I swear to the Ether in the heavens above, I have never gotten so many whacky responses to any article I have written, as I have for my article "Grounding Systems for Amateur Radio Stations!
Most Hams it seems just don't get the point, so I will try again. If you have an electrically balanced antenna up in the air for any band above say 10 Megacycles, how are you going to get it connected to ground anyway? A quarter wavelength for 10 MHz. is about 23 feet long. Soooooo, 23 feet away from ground is an infinitely high impedance! At half that distance the AC impedance is in the hundreds of Ohms!

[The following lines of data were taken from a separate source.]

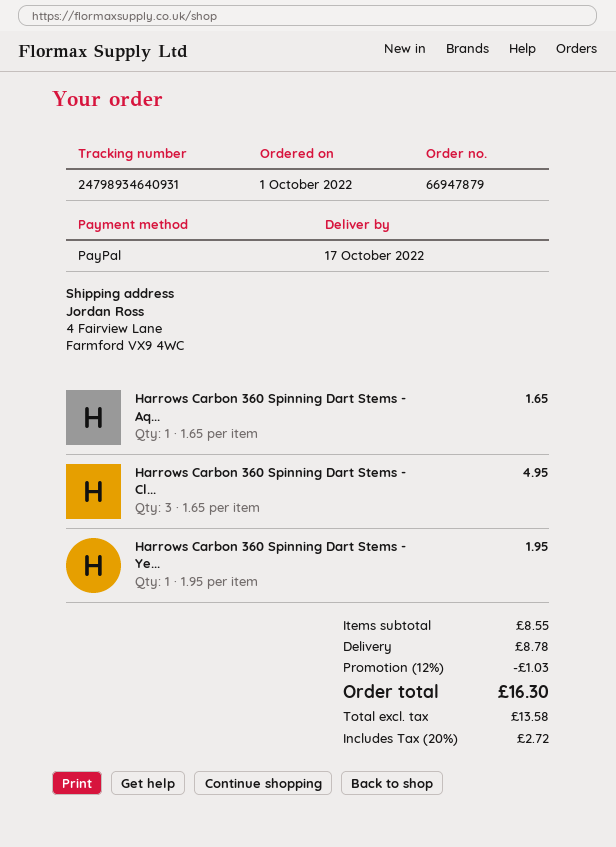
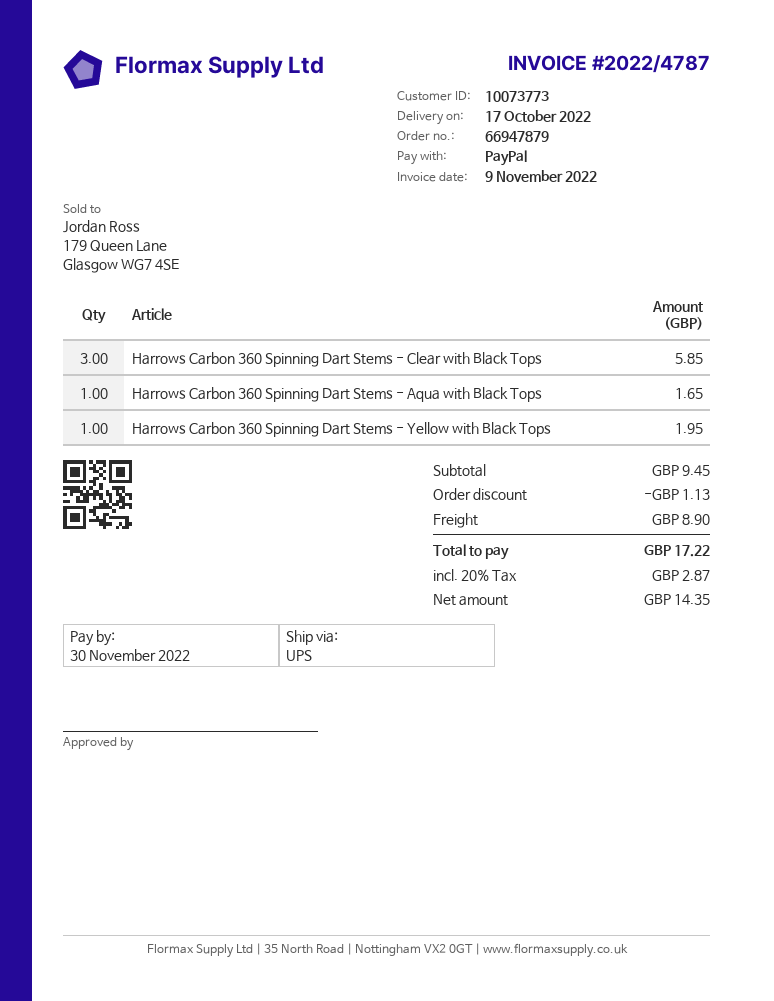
Harrows Carbon 360 Spinning Dart Stems - Cl...: 3 for 4.95 -> 3 for 5.85
subtotal: 8.55 -> 9.45
discount: 1.03 -> 1.13
shipping: 8.78 -> 8.90
net: 13.58 -> 14.35
tax: 20% = 2.72 -> 20% = 2.87
total: 16.30 -> 17.22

Some say they want to install a ground system as a cure for television interference or TVI. I say, how do you think an RF ground will help this? If you have a nice resonant antenna on 28 MHz, and its up at some decent height in the air. ITS SECOND HARMONIC IS STILL AT 56 MHz., RIGHT IN THE MIDDLE OF CHANNEL 2 TELEVISION! Rather than putting in a ground system, put a high quality flipping Low Pass Filter on the output of your transmitter! Let the flipping neighbors put a good quality High Pass Filter on the antenna input connections of their TV set, and forget about it!
Now, if you are a 160 Meter fan, well, maybe you should install a good RF ground. So, thats one band, 200 KHz. wide, in 23,471 MHz. of Ham spectrum! In other words .85 of 1% of that spectrum. Our less than one percent of a reason to lend the motivation for installing a good RF ground. Knock yourself out!
Don't get me wrong! A ground system can be a good thing! But, think about why you want to install one, and will it do your station any good? Think!